Superior Court of Pennsylvania
May 20, 2022
279 A.3d 1266 (Pa. Super. Ct. 2022)

Opinion

No. 1737 EDA 2021 No. 1738 EDA 2021

05-20-2022

COMMONWEALTH of Pennsylvania v. Daniel MANDIC, Appellant Commonwealth of Pennsylvania v. Daniel Mandic, Appellant


MEMORANDUM BY McLAUGHLIN, J.:

Daniel Mandic appeals from the order dismissing his amended Post Conviction Relief Act ("PCRA") petition. See 42 Pa.C.S.A. §§ 9541 - 9546. Mandic argues his trial counsel provided ineffective assistance in connection with his guilty plea because the factual basis was unclear and Mandic was unsworn when the factual basis was stated. We affirm.

While on probation for another matter, Mandic was arrested and charged with committing new crimes on the two above-listed docket numbers. On the first, he was charged with two counts, including one count of persons not to possess firearms and one count of possession of a small amount of marijuana, related to a gun and drugs probation officers found in Mandic's bedroom during a spot check. On the second docket number, Mandic was charged with 20 counts, including five counts of endangering the welfare of children, five counts of simple assault, five counts of terroristic threats, and five counts of recklessly endangering another person. These charges arose from allegations of abuse disclosed by his five children.

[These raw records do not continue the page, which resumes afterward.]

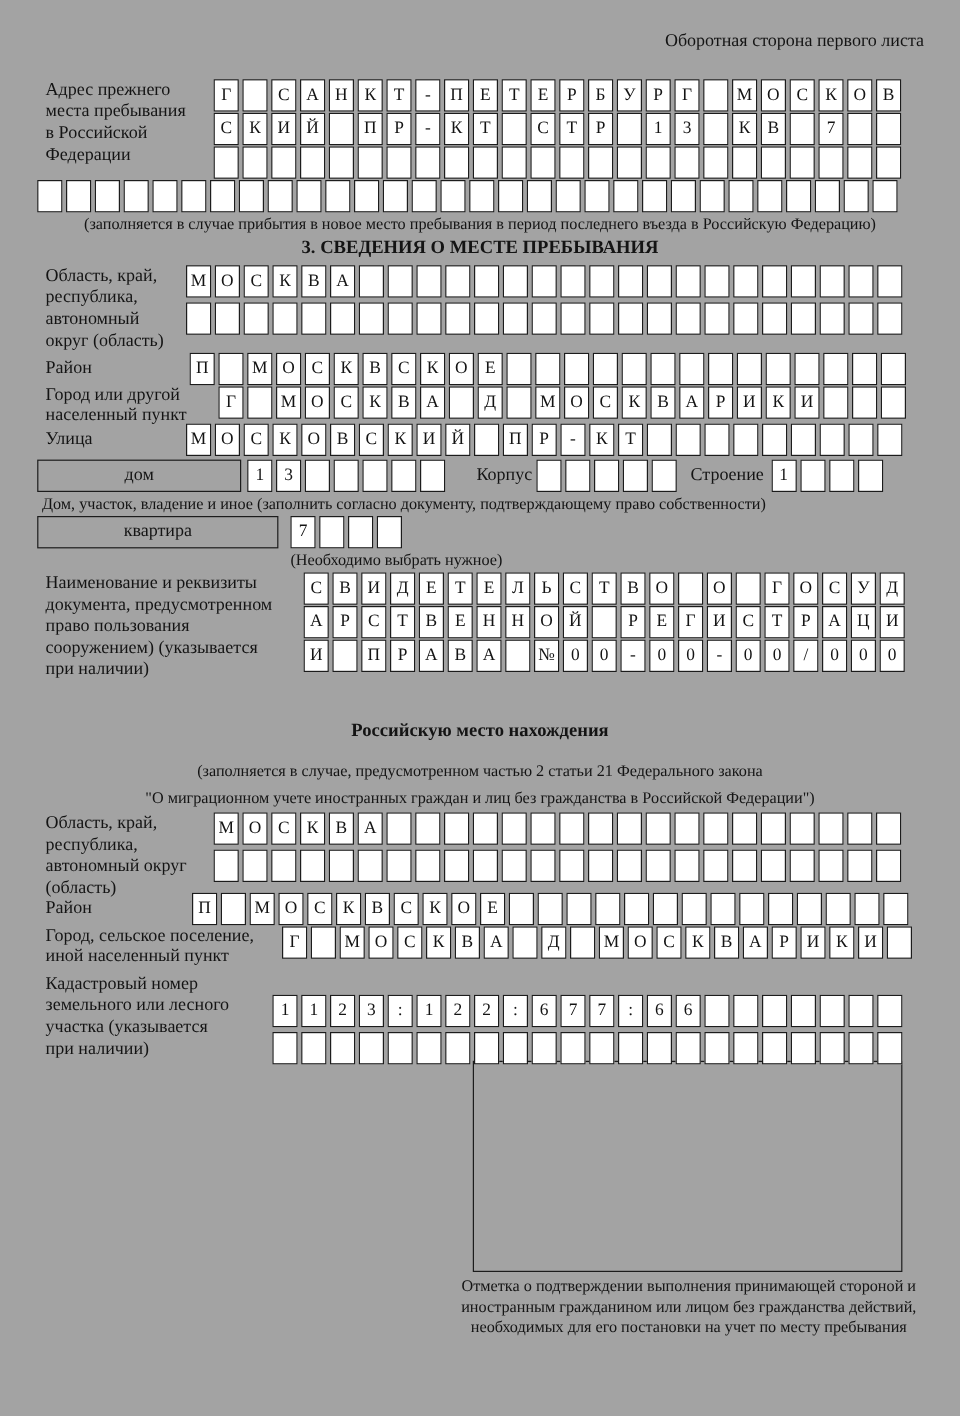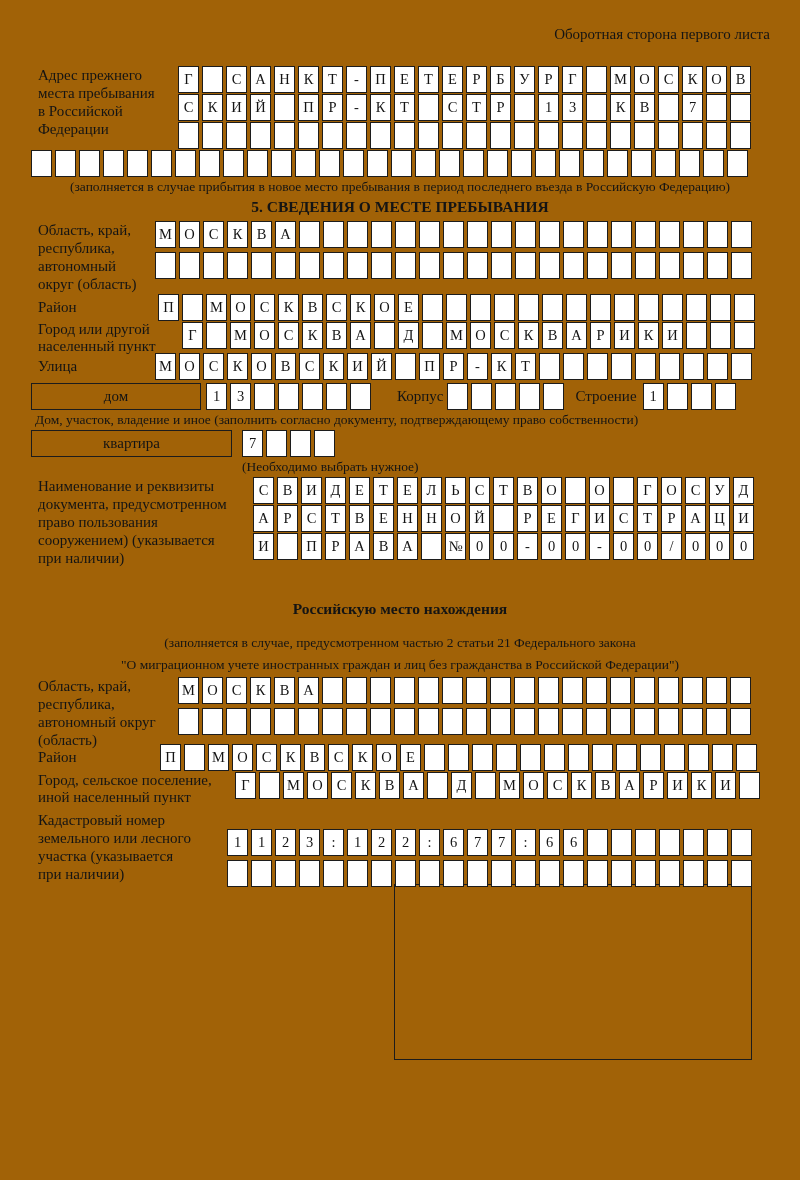"Оборотная сторона первого листа" .page { background: #a16207 -> #a3a3a3 }
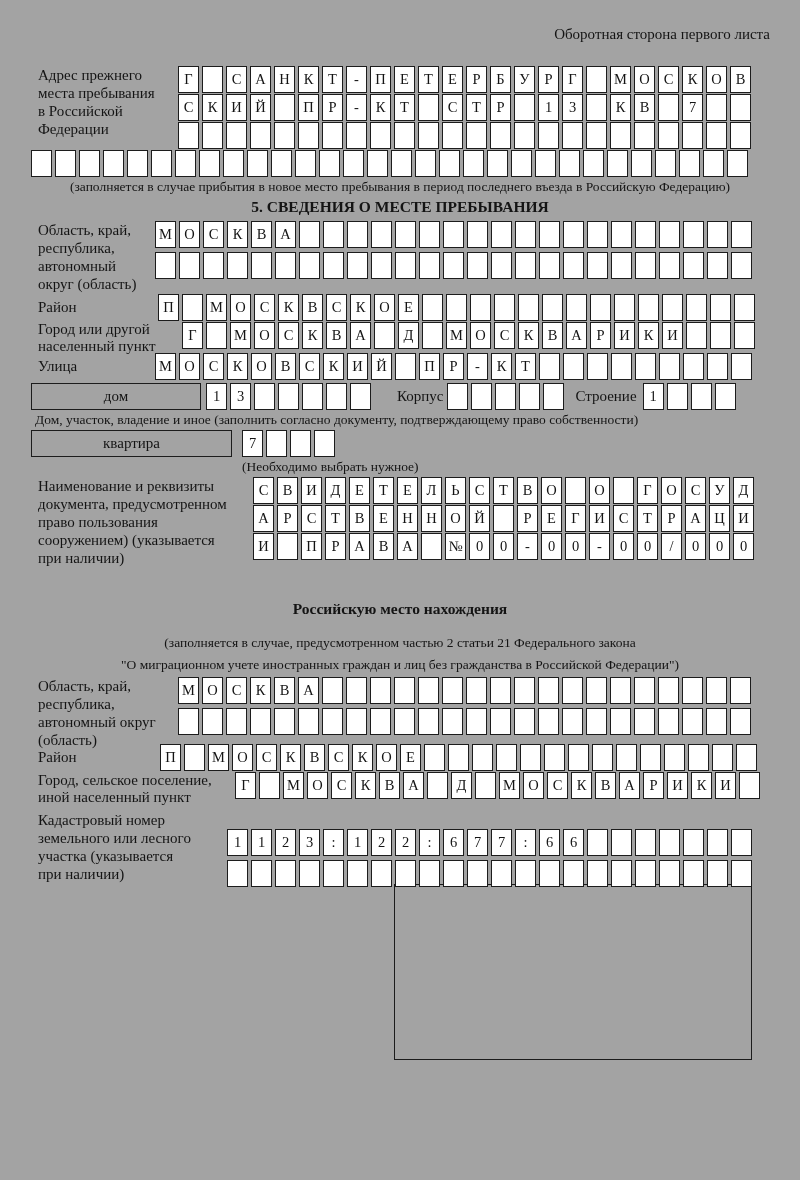"5. СВЕДЕНИЯ О МЕСТЕ ПРЕБЫВАНИЯ" div.title { text: 5 -> 3 }
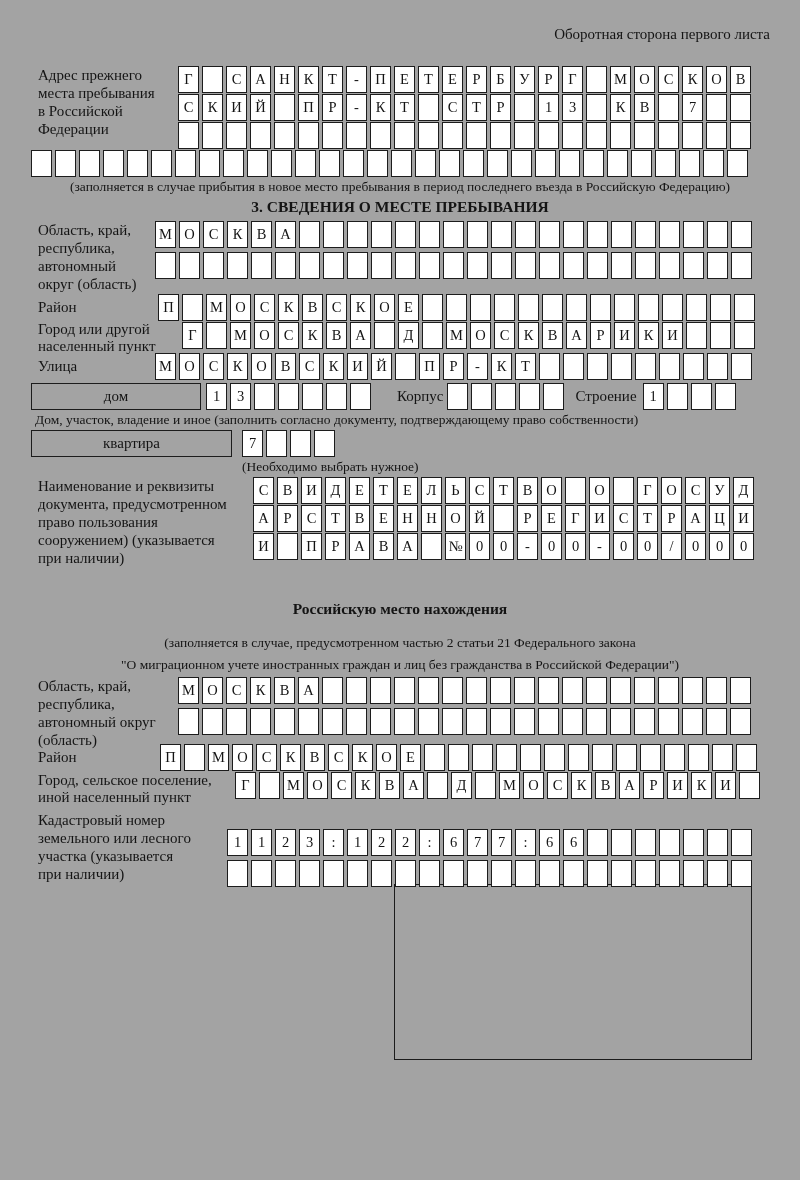"Отметка о подтверждении выполнения" div.stampnote { html: none -> <div>Отметка о подтверждении выполнения принимающей стороной и иностранным гражданином или лицом без гражданства действий, необходимых для его постановки на учет по месту пребывания</div> }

On the day of the guilty plea hearing, Mandic completed and signed a written plea colloquy. Among other things, it stated Mandic understood what crimes he had been charged with and the elements of those crimes. See Written Guilty Plea Colloquy, 11/1/18, at 2. It specified that Mandic would be pleading guilty to count one on the first Information – the firearms charge – and counts six through ten on the second Information – the simple assault charges. Id. at 8; see also 18 Pa.C.S.A. §§ 6105(a)(1) and 2701(a)(1), respectively. The Bill of Information described the assaults as occurring "on or about or between Sunday, the 1st day of January, 2017 and Sunday, the 31st day of December, 2017." Bills of Information, No. CP-64-CR-0000288-2018, 8/6/18, at 2. Each count listed a different one of Mandic's children as the victim of simple assault. Id.

At the guilty plea hearing, the Commonwealth stated the factual basis for the simple assault charges as follows:

[The Prosecutor]: With regard to Case Number 288, [Mandic] is the father of 5 minor children, ages 11, 10, 9, and 8[-]year[-] old twins. During this 2017 calendar year, on more than one occasion, [Mandic] did hit and or kick and or punch and or choke each of the [aforementioned] children which did cause bodily injury to each child.

THE COURT: Is that essentially true, Mr. Mandic?

Mr. MANDIC: Yes.

N.T., 11/1/18, at 5.

Mandic was then sworn in, and the prosecutor administered a guilty plea colloquy on the record. Mandic acknowledged that he signed the written guilty plea colloquy, that he was satisfied with his representation, that he had not been threatened or promised anything, that he was not under the influence of any drugs or alcohol, and that he understood he was surrendering his rights to a jury trial and the maximum penalties he might receive for his crimes. Id. at 5-8. Mandic reaffirmed his desire to plead guilty, and the court admitted the written colloquy into evidence. Id. at 7-8. The prosecutor stated that Mandic and his attorney had signed the Bills of Information, indicating the counts to which Mandic had pleaded guilty. Id. at 8.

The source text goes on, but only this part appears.